The harpy set the bottle down on a table, giving him a curious look.

“What have you done with my root?” he asked suspiciously. “How dare you take it away from me. It was you who spirited me here, wasn't it? Don't deny it, I can see by the look on your wartless face that it was. First you strip the flesh from my bones, then you take away the spleen root, and now you threaten to dose me with some foul concoction. I won't have it. Return me to the proper hell, the one that wasn't soft and warm and comfortable.”

He panted with the effort to speak, so exhausted he couldn't hold open his eye any longer. He wanted to gesture to the harpy, but his arm appeared to be turned to lead, and he didn't have the strength to lift it.

“What a very odd man you are. What's your name?”

“I do not converse with harpies. It's Leo.”

“Leo what?”

“Leopold.”

“No, I mean what is your surname? I can't call you Leo.”

“Why not? Is there some sort of harpy rule that says you are unable to use a Christian name?”

“Will you stop calling me a harpy? I'm a princess, dammit! A gentle, innocent princess, and I swear to heaven above if you don't stop being so annoying, I'm going to clunk you on the head with the chamber pot.”

He snorted, wishing he had the wherewithal to open his eyes again, but accepting that now that he was in hell, he wouldn't be granted any wishes. “I'd like to see you try.”

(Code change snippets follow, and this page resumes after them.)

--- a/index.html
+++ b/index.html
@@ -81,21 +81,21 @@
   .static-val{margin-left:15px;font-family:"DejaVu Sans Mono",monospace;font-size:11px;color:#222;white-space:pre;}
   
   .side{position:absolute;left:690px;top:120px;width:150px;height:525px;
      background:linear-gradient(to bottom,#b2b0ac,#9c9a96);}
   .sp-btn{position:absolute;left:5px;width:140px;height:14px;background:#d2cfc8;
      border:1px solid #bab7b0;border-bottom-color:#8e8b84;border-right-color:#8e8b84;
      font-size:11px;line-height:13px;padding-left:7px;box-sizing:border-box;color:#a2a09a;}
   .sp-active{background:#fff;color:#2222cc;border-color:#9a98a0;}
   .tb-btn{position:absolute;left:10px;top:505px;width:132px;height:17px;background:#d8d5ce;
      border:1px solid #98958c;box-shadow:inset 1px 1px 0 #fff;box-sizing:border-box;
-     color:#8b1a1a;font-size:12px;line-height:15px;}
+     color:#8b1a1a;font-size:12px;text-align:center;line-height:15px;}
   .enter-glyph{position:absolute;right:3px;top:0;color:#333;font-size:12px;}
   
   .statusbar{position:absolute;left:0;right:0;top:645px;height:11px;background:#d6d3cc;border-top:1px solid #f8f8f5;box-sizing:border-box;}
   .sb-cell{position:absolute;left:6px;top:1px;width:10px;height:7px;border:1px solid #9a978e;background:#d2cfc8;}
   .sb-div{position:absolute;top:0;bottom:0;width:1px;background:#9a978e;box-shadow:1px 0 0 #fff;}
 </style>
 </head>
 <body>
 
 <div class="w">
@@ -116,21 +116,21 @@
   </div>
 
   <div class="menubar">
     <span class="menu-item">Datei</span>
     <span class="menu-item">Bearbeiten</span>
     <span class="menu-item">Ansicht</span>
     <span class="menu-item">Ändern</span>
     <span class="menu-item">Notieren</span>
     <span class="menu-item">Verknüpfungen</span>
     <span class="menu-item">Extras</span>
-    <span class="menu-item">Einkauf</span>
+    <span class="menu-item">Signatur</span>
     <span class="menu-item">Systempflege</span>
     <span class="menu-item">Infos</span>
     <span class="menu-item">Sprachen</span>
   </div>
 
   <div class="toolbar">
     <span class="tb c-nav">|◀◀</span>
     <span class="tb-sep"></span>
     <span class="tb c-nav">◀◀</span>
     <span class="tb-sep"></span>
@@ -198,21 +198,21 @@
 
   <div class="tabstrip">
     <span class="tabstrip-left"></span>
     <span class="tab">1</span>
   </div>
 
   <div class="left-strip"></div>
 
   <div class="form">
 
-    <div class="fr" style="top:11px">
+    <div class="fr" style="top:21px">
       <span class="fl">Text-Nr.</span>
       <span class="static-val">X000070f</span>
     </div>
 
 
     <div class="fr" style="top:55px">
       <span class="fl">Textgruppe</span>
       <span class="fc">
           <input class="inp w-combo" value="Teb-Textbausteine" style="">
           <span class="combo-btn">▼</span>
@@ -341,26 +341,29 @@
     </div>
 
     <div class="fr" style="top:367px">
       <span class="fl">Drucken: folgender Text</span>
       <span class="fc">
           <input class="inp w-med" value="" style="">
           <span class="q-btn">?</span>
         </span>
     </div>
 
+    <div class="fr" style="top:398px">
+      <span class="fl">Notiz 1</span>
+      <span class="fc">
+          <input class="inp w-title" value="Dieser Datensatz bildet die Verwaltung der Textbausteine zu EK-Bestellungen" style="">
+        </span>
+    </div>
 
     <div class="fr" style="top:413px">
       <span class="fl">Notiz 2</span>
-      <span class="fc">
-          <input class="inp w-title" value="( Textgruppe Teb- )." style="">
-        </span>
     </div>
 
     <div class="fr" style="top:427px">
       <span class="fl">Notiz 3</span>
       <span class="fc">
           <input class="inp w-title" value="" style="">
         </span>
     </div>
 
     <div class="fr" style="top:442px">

The harpy made an irritated noise and asked (in a way that sounded like she was forcing the words through her teeth), “What is your surname?”

“Mortimer. Do harpies have names?”

“I haven't the slightest idea. Are you married?”

“Not at the moment. What is your name, harpy?”

“Stop calling me that! I just told you I was a princess. I am Dagmar Marie Sophie, the daughter of Prince Christian of Sonderburg-Beck, the granddaughter of the Duke of Leesbury, and you, sirrah, may refer to me as ‘Her Serene Highness.' Do you understand?”

He smiled to himself, pleased he had tricked her into telling her name. “You need warts if you're going to be a proper harpy.”

“Gah!”

He heard the harpy stomp away, muttering to herself and slamming a door behind her. He chuckled silently to himself, feeling oddly contented for a man who had a lead arm and cold toes, and was tucked into a warm, cozy bed deep in the confines of hell. Perhaps he'd take another little nap, just so he was refreshed when the harpy next came to torment him.

Dagmar was worried. She didn't want to tell Julia just how worried she was, because Julia was a world-class worrier and, once started down a path, would worry to the point that Dagmar wanted to scream. But worried she was, and for once, that emotion was centered on something other than her own dire circumstances.

She considered the man who lay in her bed. He had been exceptionally dirty and covered in dried blood since the doctor that Julia had fetched hadn't felt it necessary to wash any of the muck off the Englishman. Dagmar, mindful of her mother's teachings, waited until the doctor left, and the man—Leo, that was his name—had lost consciousness before she fetched a bowl of water and, with Julia's blushing, gaze-averted help, managed to wrestle the man out of his upper garments.